Hatari! is a rambling, discursive, nearly plotless film from late in director Howard Hawks' career, and it's something of a compendium of the director's obsessions and signature themes, a summation of his career up to this point. It's hard to imagine a more typically Hawksian film: an outdoor adventure about a group of men living in the African wilds, hunting and capturing animals in order to sell them to zoos. The men are tough and professional, they work hard and celebrate just as hard when the day is over, and they only grudgingly allow women to infiltrate their tight-knit clan. The men are led by Sean Mercer (archetypal Hawks star John Wayne), a real man's man derived from the same template as Cary Grant's Geoff Carter in Only Angels Have Wings, a professional man doing a risky, physical job day after day, wounded by a girl in his past who just couldn't understand his way of life, who forced him to make a choice between her and his job — a choice he made, obviously, but one that continues to haunt him, especially in his dealings with women.

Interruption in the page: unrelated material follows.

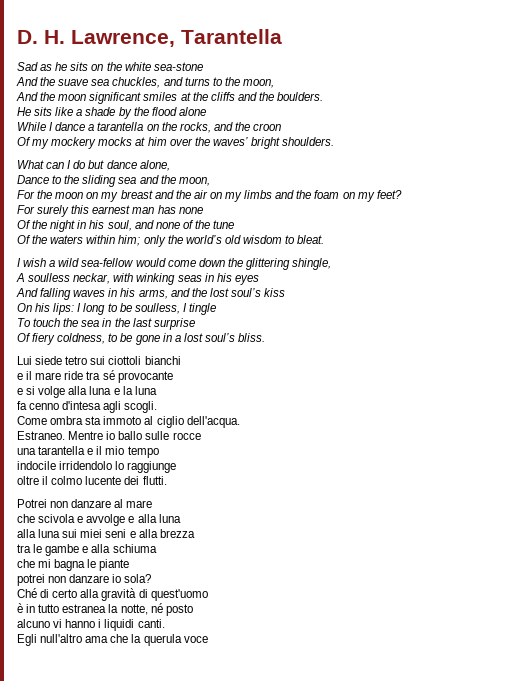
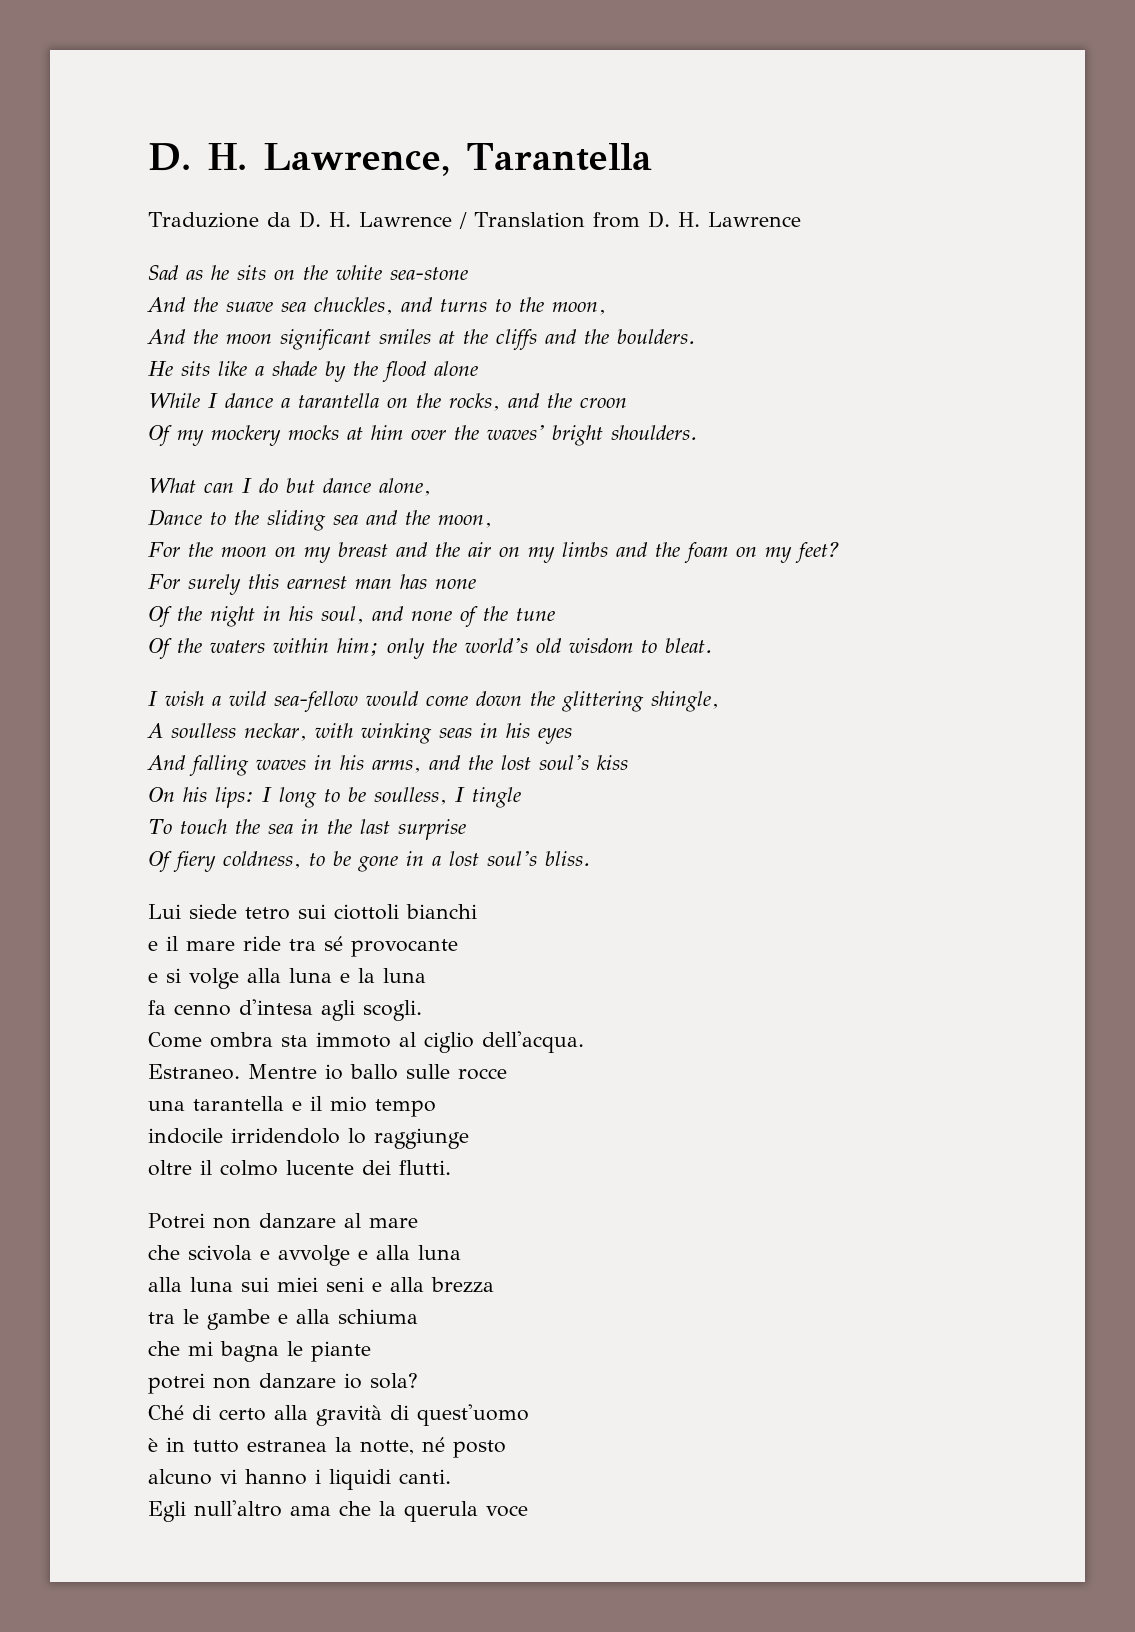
+ Traduzione da D. H. Lawrence / Translation from D. H. Lawrence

Of course, the arrival of a new woman at the camp stirs up this psychological drama within Mercer. The Italian photographer who the men quickly nickname "Dallas" (Elsa Martinelli) makes Mercer wonder if maybe she, unlike his old flame, could accept him as he is. As usual in the Hawksian world, it's the woman who has to come towards the man, and there's no doubt that Dallas has to be initiated into this world: she makes a fool of herself with over-confidence when she first arrives, and has to apologize to the men for her feminine silliness. Of course, it's also typical of Hawks that once this initial fazing period is over, Dallas is accepted as one of the men, and proves herself just as capable and resourceful as they are, if not more so; she's able to tame three baby elephants and take their care entirely into her own hands when no one else can figure out what to do. Hawks has often been accused of misogyny for requiring his women characters to compete on masculine turf, but Dallas is among his best female characters, strong and whip-smart without ever sacrificing her femininity (or her sexual allure).

This male/female struggle is just one of the elements threading through this sprawling, patiently paced film. Never before had Hawks seemed to care so little for plot, even in his most rambling earlier films like The Big Sky. This epic stretches to nearly three hours long without ever mustering up a really big conflict or a truly dominant plotline. Instead, the men at the camp, in between adventures catching various animals on the plains, simply goof around, sparring and jockeying for position with the women, drinking, telling stories, playing music, playing cards. It's a light, fun atmosphere, with plenty of room for diversions and gags. And the cast flesh out these characters with depth, warmth and good humor: the goofy former New York cab driver Pockets (Red Buttons); the German race car driver Kurt (Hardy Krüger); the aging mentor the guys simply call the Indian (Bruce Cabot); the stout little Frenchman "Chips" (Gérard Blain), so nicknamed because he carries a big chip on his shoulder; the coltish young Brandy (Michèle Girardon), who these guys have raised since she was a kid, and who is starting to attract some of their attentions as a woman. The cast is multinational and eccentric, and it shows in the sometimes stiff acting in English. At the same time, the variety of accents and personalities melding together is a great metaphor for Hawks' characteristic concern with group dynamics, and the energy and vitality of these actors more than compensates for their rawness.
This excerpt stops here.